### What this task involves
Your answer must be an exact copy of the records below, with no pictures in it.

___ Data section

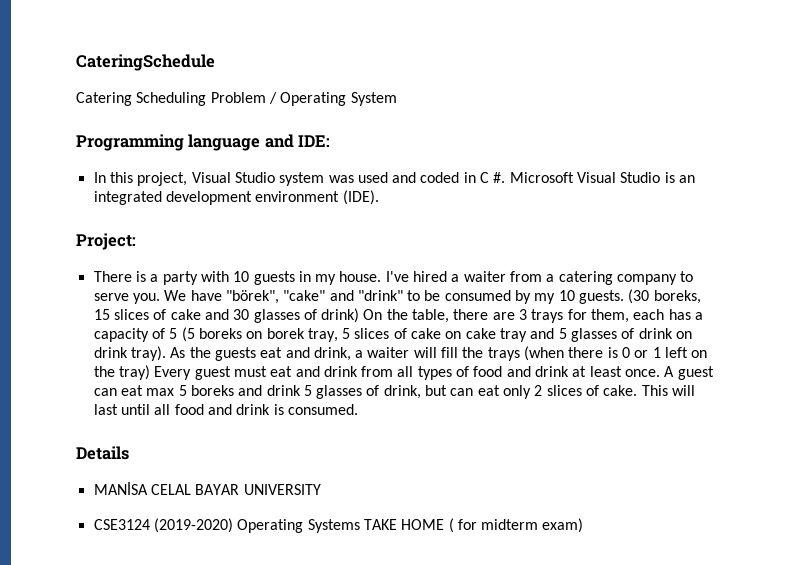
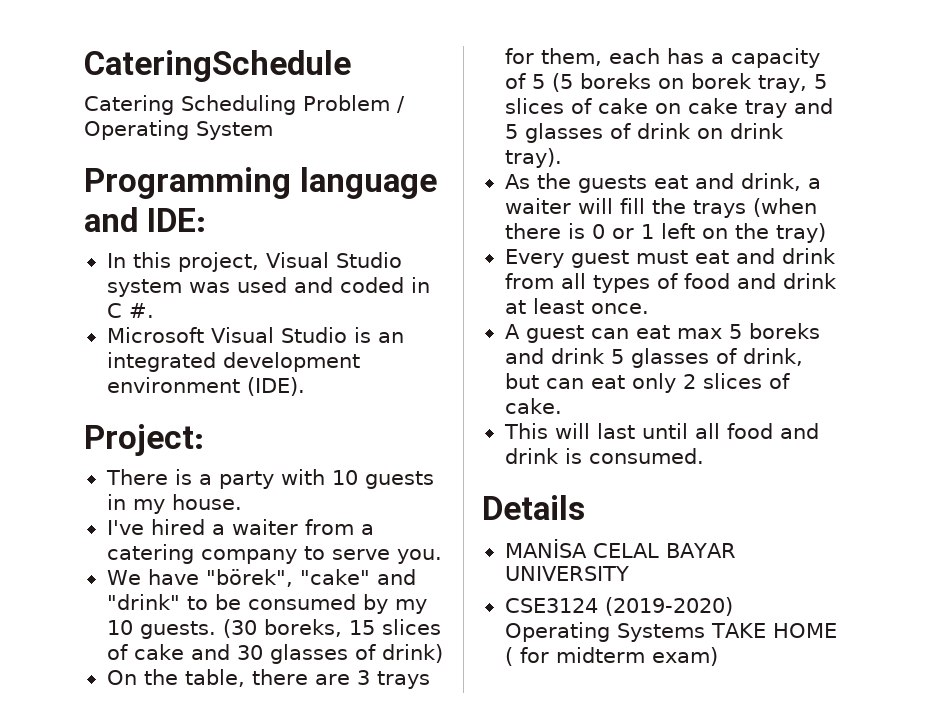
(506, 177) none -> (154, 310) //
(382, 276) none -> (242, 502) //
(160, 298) none -> (442, 556) //
(360, 315) none -> (443, 653) //
(166, 353) none -> (562, 158) //
(150, 372) none -> (826, 233) //
(661, 373) none -> (649, 308) //
(638, 390) none -> (562, 406) //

______

### Written reply
(506, 177) none -> (154, 310) //
(382, 276) none -> (242, 502) //
(160, 298) none -> (442, 556) //
(360, 315) none -> (443, 653) //
(166, 353) none -> (562, 158) //
(150, 372) none -> (826, 233) //
(661, 373) none -> (649, 308) //
(638, 390) none -> (562, 406) //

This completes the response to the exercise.